Among those who entered Gaza with Cardinal Pizzaballa was Father Gabriel Romanelli, the parish priest of the Holy Family Church in Gaza, who has finally been reunited with his community. Additionally, Father Carlos Ferrero, the provincial of the Institute of the Incarnate Word; religious sisters from the Institute of the Incarnate Word; and two Missionaries of Charity sisters also entered and stayed at the parish in Gaza.

According to the Patriarchate, currently in the Catholic compound of the Holy Family there are just under 500 Christians, including 60 children with disabilities cared for by the sisters. In the Orthodox compound, there are about 130 Christians and 40 Muslims. About 40 to 50 Christians are stuck in the south of the Gaza Strip. There are only about 50 Catholics left in all of Gaza, almost all of whom are taking refuge at the Latin parish.
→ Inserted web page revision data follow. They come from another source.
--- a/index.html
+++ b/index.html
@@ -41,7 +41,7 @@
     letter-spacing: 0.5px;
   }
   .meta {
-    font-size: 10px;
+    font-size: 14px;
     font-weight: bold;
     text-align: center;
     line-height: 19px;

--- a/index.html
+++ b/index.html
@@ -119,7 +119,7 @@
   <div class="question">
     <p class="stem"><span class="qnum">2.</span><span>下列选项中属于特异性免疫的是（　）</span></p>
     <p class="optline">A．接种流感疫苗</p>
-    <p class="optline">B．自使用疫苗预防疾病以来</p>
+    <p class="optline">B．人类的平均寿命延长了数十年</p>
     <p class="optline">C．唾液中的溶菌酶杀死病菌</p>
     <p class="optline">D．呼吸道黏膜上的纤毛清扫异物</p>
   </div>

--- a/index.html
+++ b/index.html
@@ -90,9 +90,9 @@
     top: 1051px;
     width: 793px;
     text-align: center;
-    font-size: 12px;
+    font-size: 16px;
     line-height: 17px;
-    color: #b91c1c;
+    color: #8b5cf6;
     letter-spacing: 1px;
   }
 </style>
“I met all the families,” Cardinal Pizzaballa told journalists. “It was necessary to be together, to try to listen to each person, to be with them. Even though we don’t have immediate solutions, it’s important to be there, to offer comfort, closeness and solidarity. I wanted to assure them the support of the Church and that we’ll be there, we’re not disengaged at all, but we’ll keep helping them as much as we can, according to the current situation.”

Cardinal Pierbattista Pizzaballa, Latin Patriarch of Jerusalem, during the May 20, 2024, press briefing with a small group of journalists at the Latin Patriarchate headquarters about his recent visit to visit the Catholic community in Gaza from May, 15-19, 2024. Credit: Marinella Bandini

| Marinella Bandini

One of the concrete signs of this closeness comes from the “Memorandum of Understanding” signed on May 14 between the Latin Patriarchate of Jerusalem and the Order of Malta, establishing a joint humanitarian mission. 
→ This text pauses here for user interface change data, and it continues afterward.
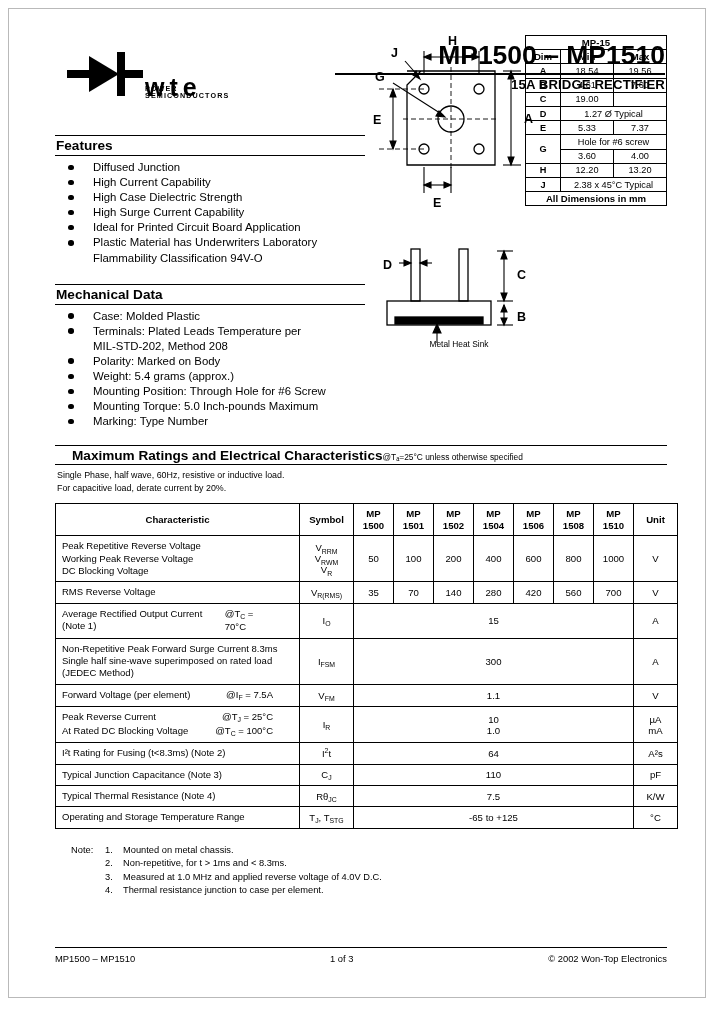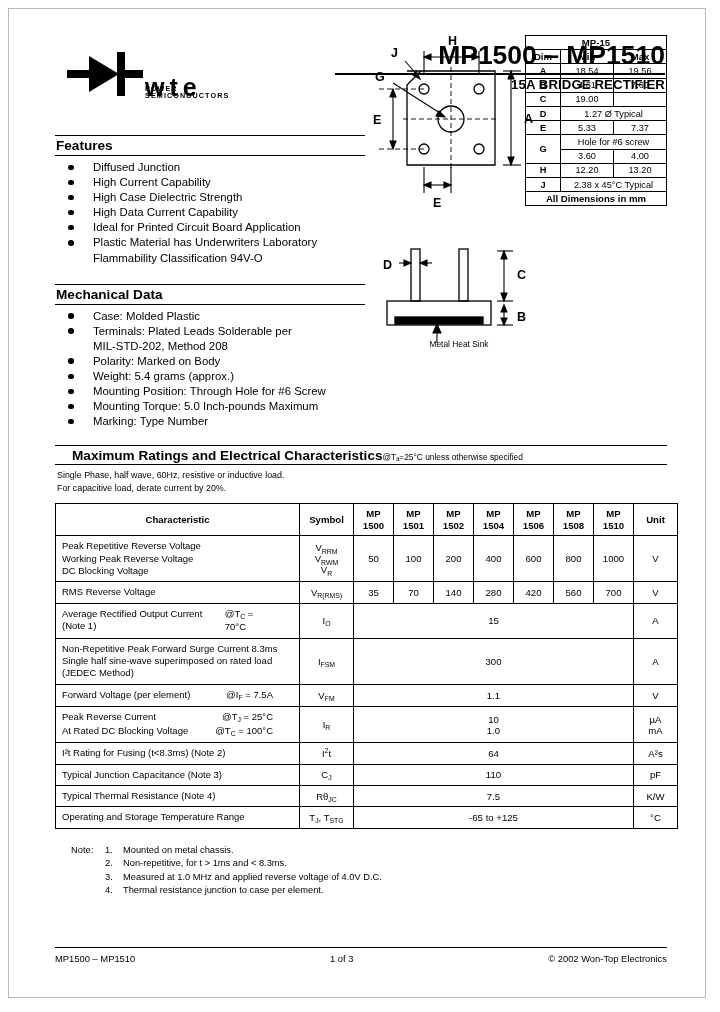--- a/index.html
+++ b/index.html
@@ -135,7 +135,7 @@
                 </li>
                 <li>
                   <span class="bul"></span>
-                  <span class="cont">High Data Current Capability</span>
+                  <span class="cont">High Surge Current Capability</span>
                 </li>
                 <li>
                   <span class="bul"></span>

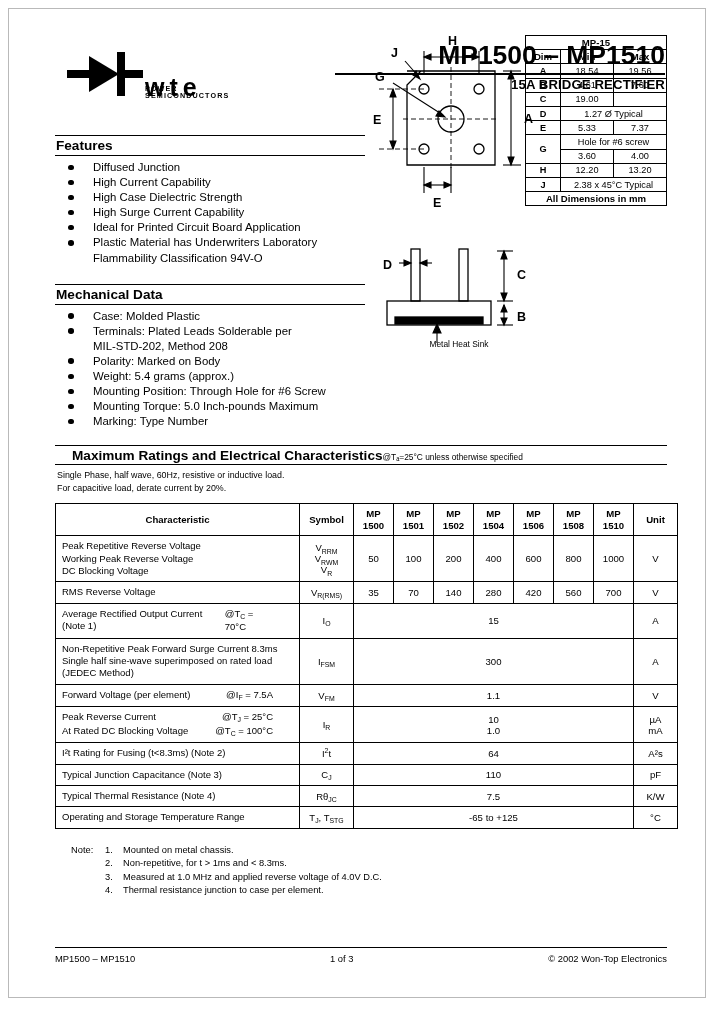--- a/index.html
+++ b/index.html
@@ -160,7 +160,7 @@
                 </li>
                 <li>
                   <span class="bul"></span>
-                  <span class="cont">Terminals: Plated Leads Solderable per</span>
+                  <span class="cont">Terminals: Plated Leads Temperature per</span>
                   <span class="cont">MIL-STD-202, Method 208</span>
                 </li>
                 <li>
Leaders of the Knights of Malta have been in contact with the Patriarchate since November 2023, but at that time, it was not possible to consider an intervention, and no one could imagine that the war would last so long. 

“Around Easter, we felt that it was time to do something,” Cardinal Pizzaballa stated.
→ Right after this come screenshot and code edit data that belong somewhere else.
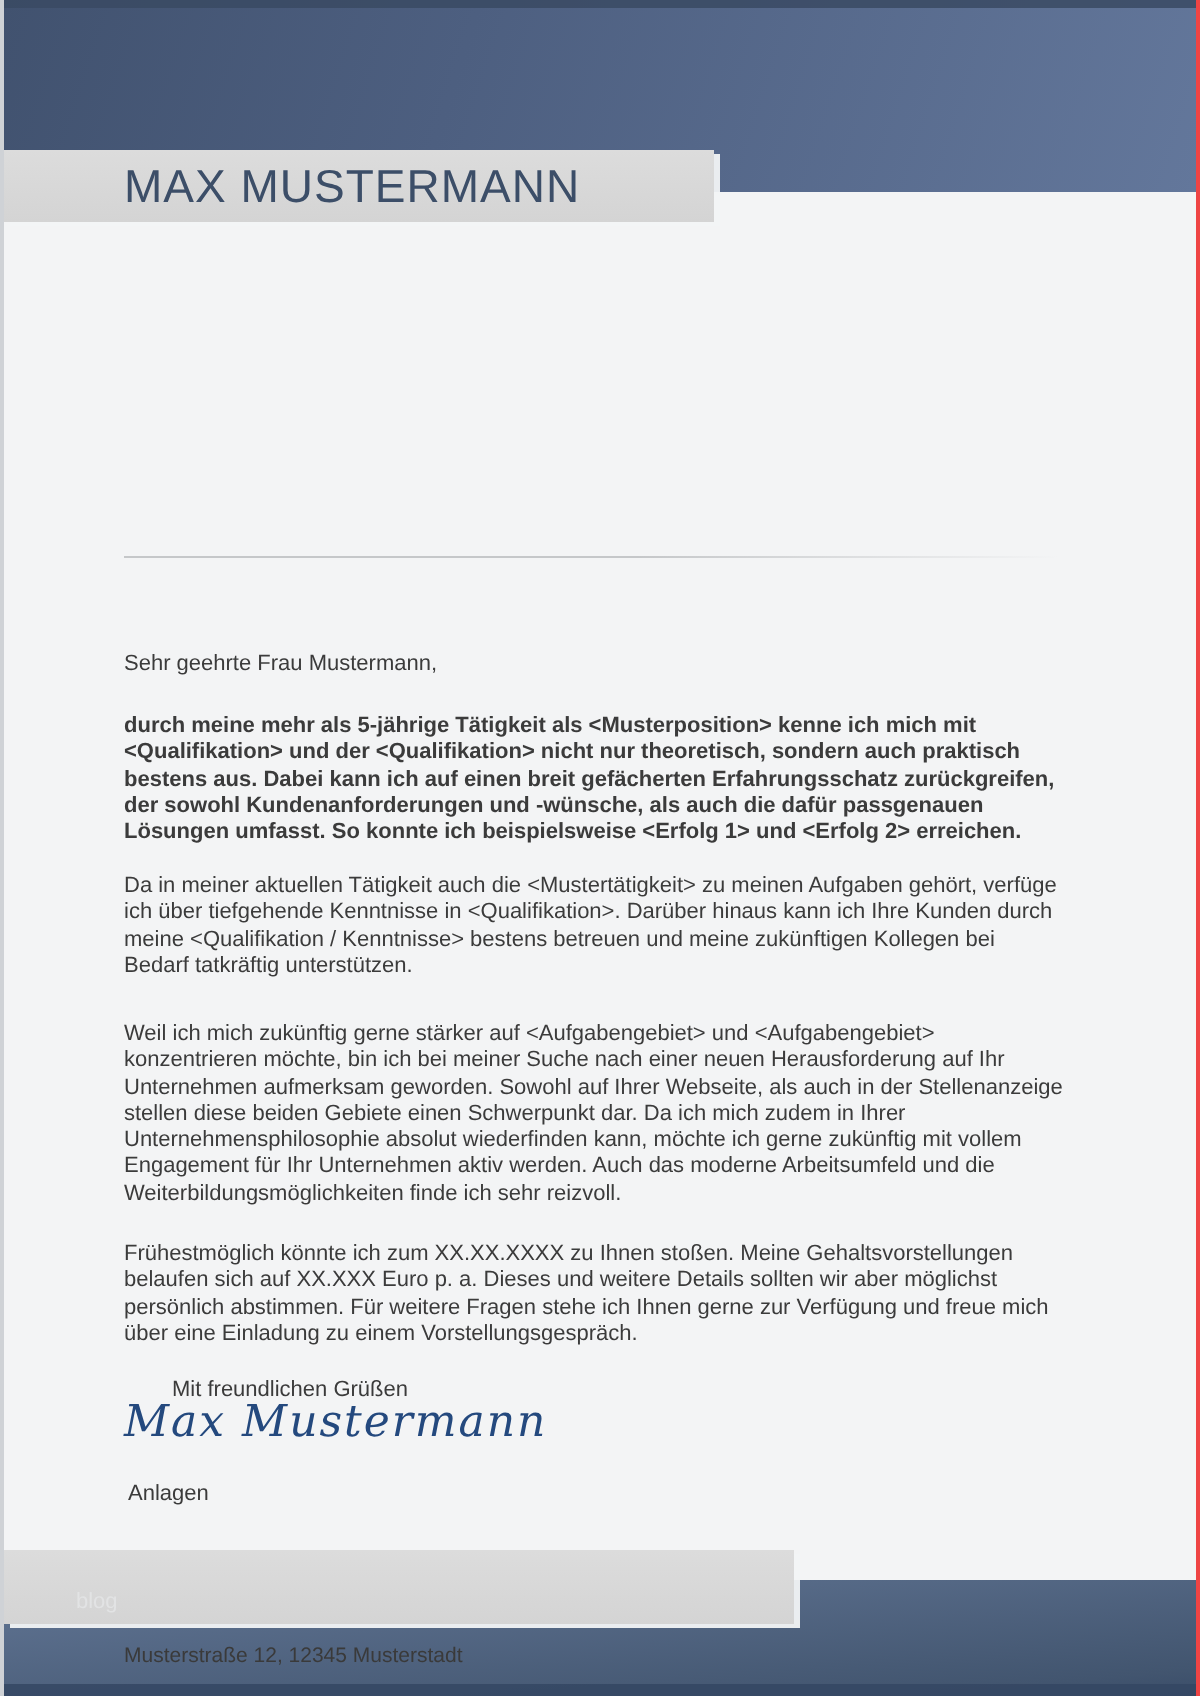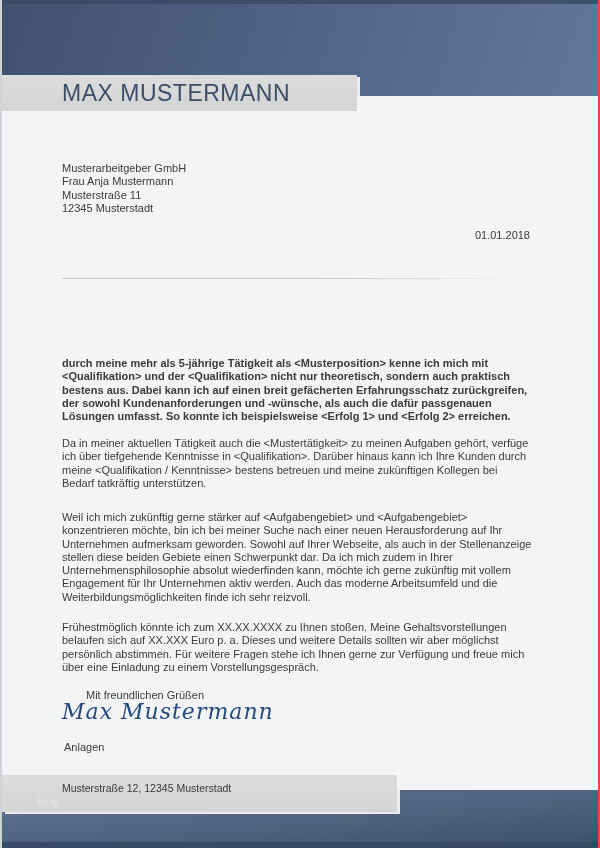--- a/index.html
+++ b/index.html
@@ -106,12 +106,6 @@
     <span>MAX MUSTERMANN</span>
   </div>
 
-  <div class="recipient txt">
-    <div>Musterarbeitgeber GmbH</div>
-    <div>Frau Anja Mustermann</div>
-    <div>Musterstraße 11</div>
-    <div>12345 Musterstadt</div>
-  </div>
 
   <div class="date txt">01.01.2018</div>
 

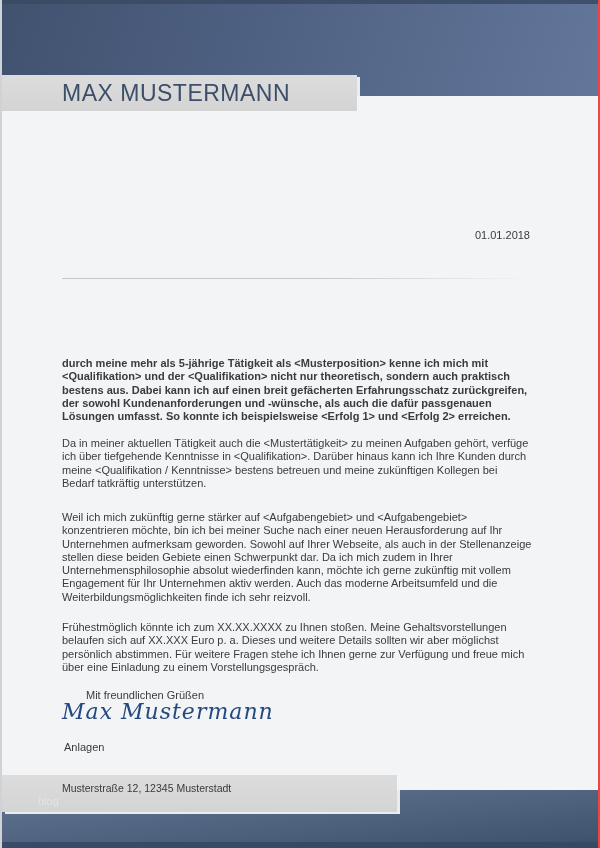--- a/index.html
+++ b/index.html
@@ -107,7 +107,6 @@
   </div>
 
 
-  <div class="date txt">01.01.2018</div>
 
   <div class="subject">
     <div class="subject-divider"></div>

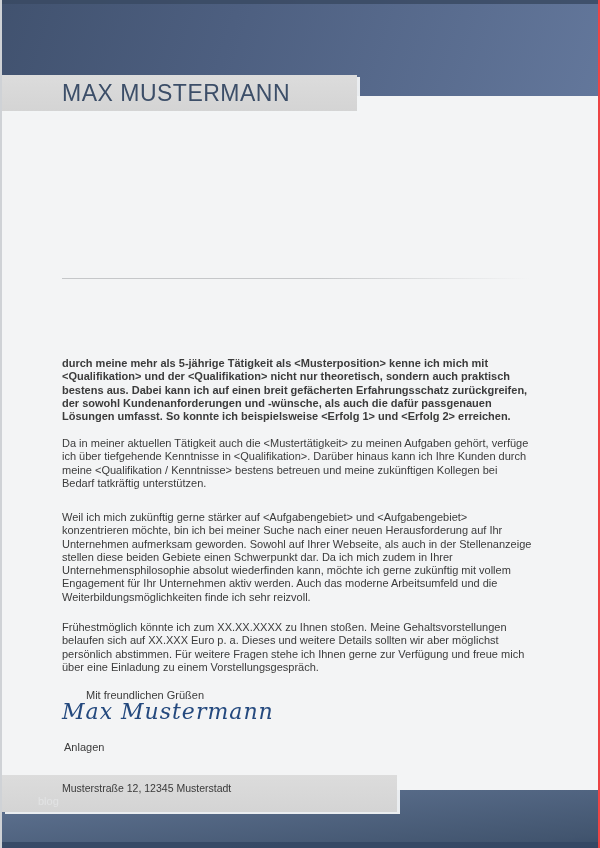--- a/index.html
+++ b/index.html
@@ -112,6 +112,7 @@
     <div class="subject-divider"></div>
   </div>
 
+  <div class="salutation txt">Sehr geehrte Frau Mustermann,</div>
 
   <p class="body-p txt p1">durch meine mehr als 5-jährige Tätigkeit als &lt;Musterposition&gt; kenne ich mich mit &lt;Qualifikation&gt; und der &lt;Qualifikation&gt; nicht nur theoretisch, sondern auch praktisch bestens aus. Dabei kann ich auf einen breit gefächerten Erfahrungsschatz zurückgreifen, der sowohl Kundenanforderungen und -wünsche, als auch die dafür passgenauen Lösungen umfasst. So konnte ich beispielsweise &lt;Erfolg 1&gt; und &lt;Erfolg 2&gt; erreichen.</p>
   <p class="body-p txt p2">Da in meiner aktuellen Tätigkeit auch die &lt;Mustertätigkeit&gt; zu meinen Aufgaben gehört, verfüge ich über tiefgehende Kenntnisse in &lt;Qualifikation&gt;. Darüber hinaus kann ich Ihre Kunden durch meine &lt;Qualifikation / Kenntnisse&gt; bestens betreuen und meine zukünftigen Kollegen bei Bedarf tatkräftig unterstützen.</p>

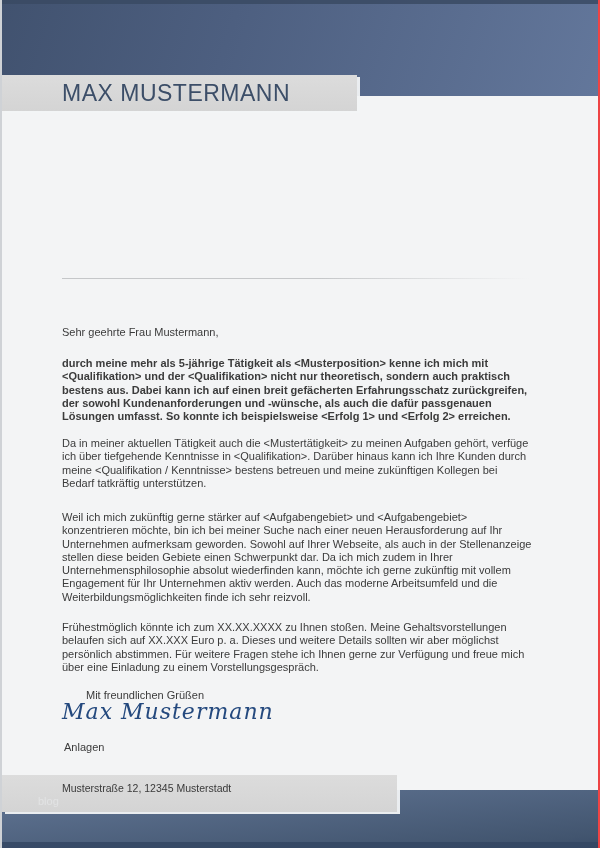--- a/index.html
+++ b/index.html
@@ -85,7 +85,7 @@
     padding:7px 0 0 60px;
     font-size:10.5px;line-height:13px;color:#3a3a3a;
   }
-  .footer-line{white-space:nowrap;}
+  .footer-line{white-space:nowrap;margin-top:40px;}
   .footer-line .lbl{font-weight:bold;margin-right:3px;}
   .footer-line .val{margin-right:5px;}
   .watermark{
He added: “We want to establish a food and essential-goods distribution center and a field hospital outside our compound, accessible to everyone.” The first aspect that needs to be addressed is that of essential goods.

“Some supplies are coming in; the issue lies with distribution,” the cardinal said. 

The other aspect is health care. 

“In the entire northern part of the Gaza Strip, there is only one operational hospital, which is not sufficient. The Knights of Malta are experts in field hospitals in war zones. What’s important is to start and then gradually expand to involve the collaboration of other institutions.”

“People are also asking for psychological support,” the Latin patriarch shared. “We are currently figuring out how to intervene in this regard. The traumatic impact of the war on the population is enormous.”

Cardinal Pizzaballa made a further appeal for an end to the conflict:

“The sooner it ends, the sooner we can start rebuilding more peaceful solutions.”